**What to produce**.
Where the records below show a line containing "(713, 458) none", start copying; end with the line containing "(592, 1311) none", and copy it too.

**Input records**.
----

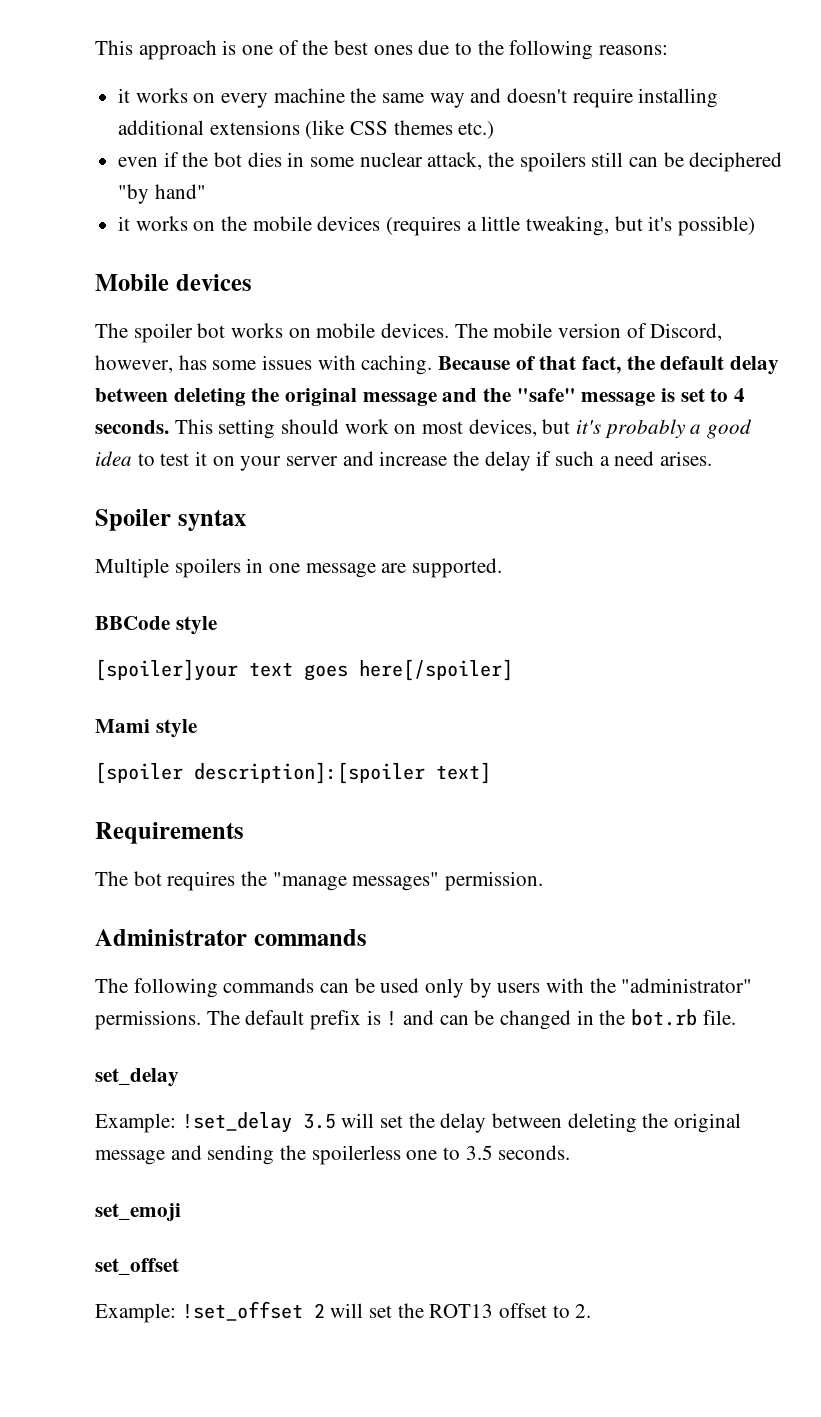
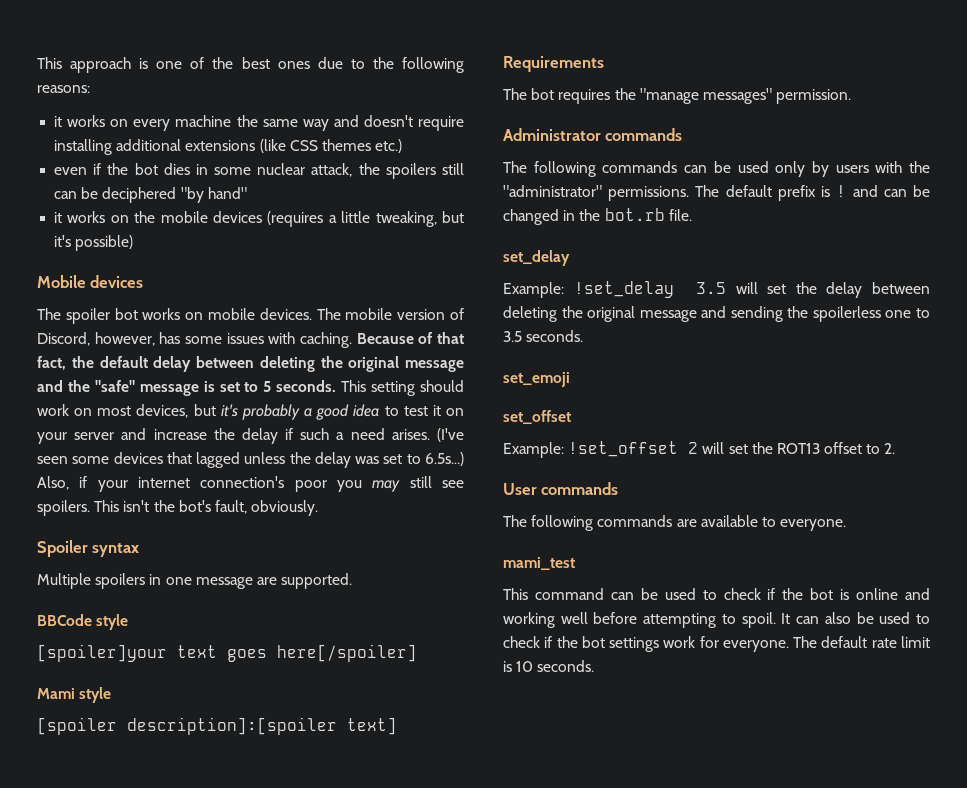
[734,388,746,402] 4 -> [263,381,272,392] 5
(713, 458) none -> [437,428,465,442] [37,452,464,468] [37,476,464,492] [37,500,319,516] (I've seen some devices that lagged unless the delay was set to 6.5s...) Also, if your internet connection's poor you may still see spoilers. This isn't the bot's fault, obviously.
(592, 1311) none -> [503,482,619,495] [503,515,847,531] [503,557,575,570] [503,588,930,600] [503,612,931,628] [503,636,930,652] [503,660,595,672] // User commands // The following commands are available to everyone. // mami_test // This command can be used to check if the bot is online and working well before attempting to spoil. It can also be used to check if the bot settings work for everyone. The default rate limit is 10 seconds.

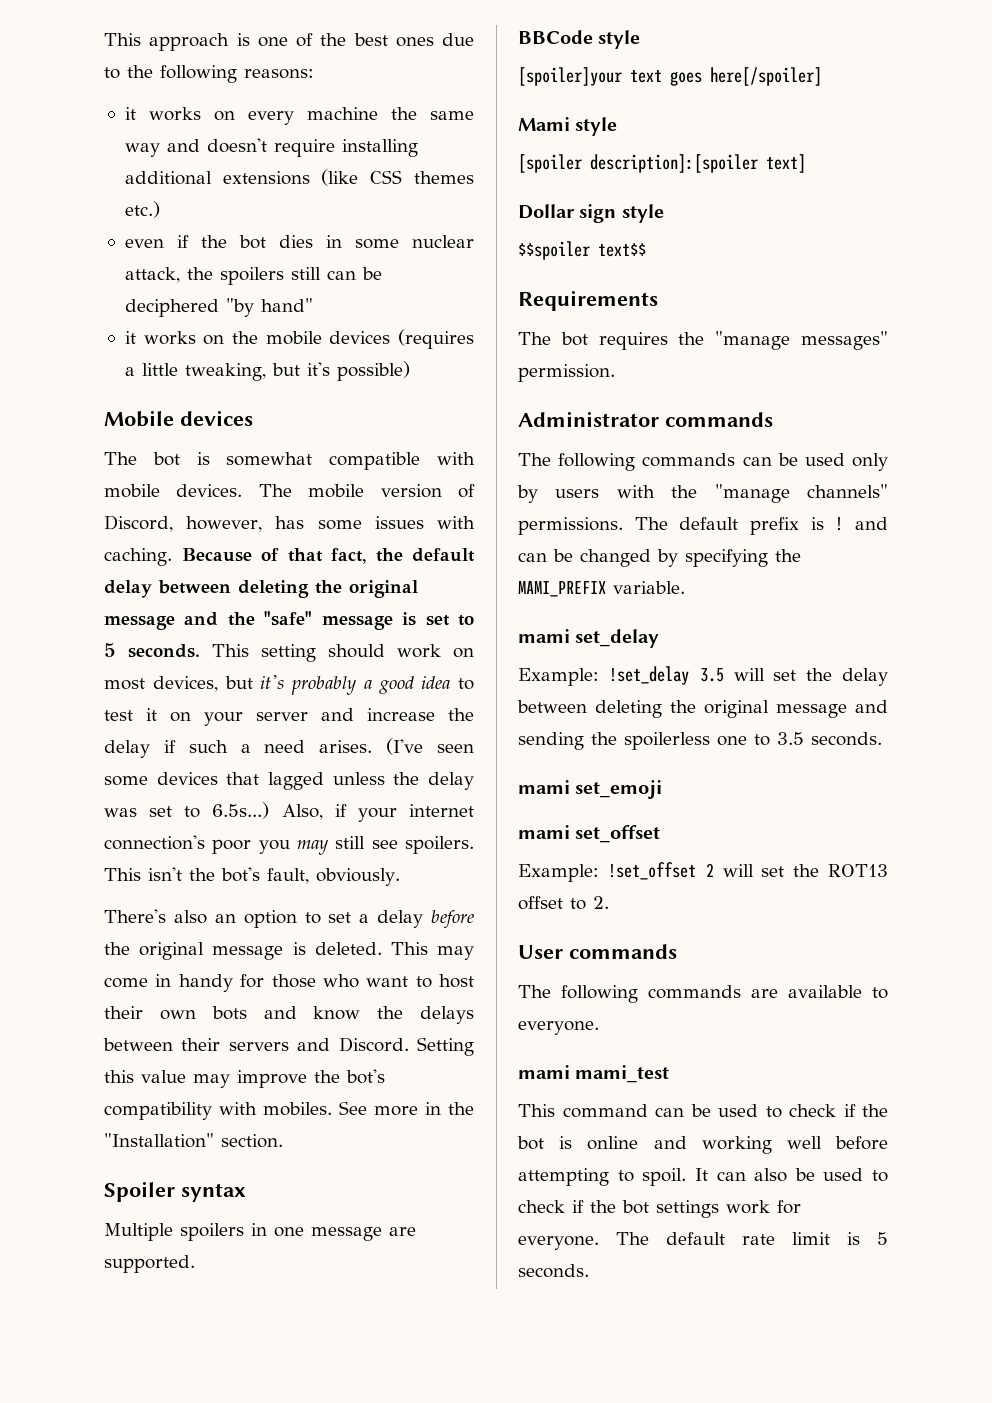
[65,308,204,324] spoiler bot works on -> [152,452,475,470] bot is somewhat compatible with
(319, 508) none -> [104,909,474,929] [104,942,474,960] [104,974,474,992] [104,1006,474,1024] [103,1037,474,1056] [104,1069,385,1088] [104,1101,474,1120] [104,1133,283,1148] // There's also an option to set a delay before the original message is deleted. This may come in handy for those who want to host their own bots and know the delays between their servers and Discord. Setting this value may improve the bot's compatibility with mobiles. See more in the "Installation" section.
(397, 726) none -> [518,204,664,223] [518,241,646,260] // Dollar sign style // $$spoiler text$$
[503,185,602,197] "administrator" -> [714,484,888,503] "manage channels"
[563,208,692,221] in the bot.rb file. // -> [657,549,801,567] [518,581,685,597] [518,629,570,643] by specifying the MAMI_PREFIX variable. // mami
(584, 336) none -> [518,780,570,794] mami
(570, 379) none -> [518,825,570,839] mami
(847, 525) none -> [518,1065,570,1079] mami
[516,661,534,672] 10 -> [877,1232,888,1245] 5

----

**Exercise result**.
(713, 458) none -> [437,428,465,442] [37,452,464,468] [37,476,464,492] [37,500,319,516] (I've seen some devices that lagged unless the delay was set to 6.5s...) Also, if your internet connection's poor you may still see spoilers. This isn't the bot's fault, obviously.
(592, 1311) none -> [503,482,619,495] [503,515,847,531] [503,557,575,570] [503,588,930,600] [503,612,931,628] [503,636,930,652] [503,660,595,672] // User commands // The following commands are available to everyone. // mami_test // This command can be used to check if the bot is online and working well before attempting to spoil. It can also be used to check if the bot settings work for everyone. The default rate limit is 10 seconds.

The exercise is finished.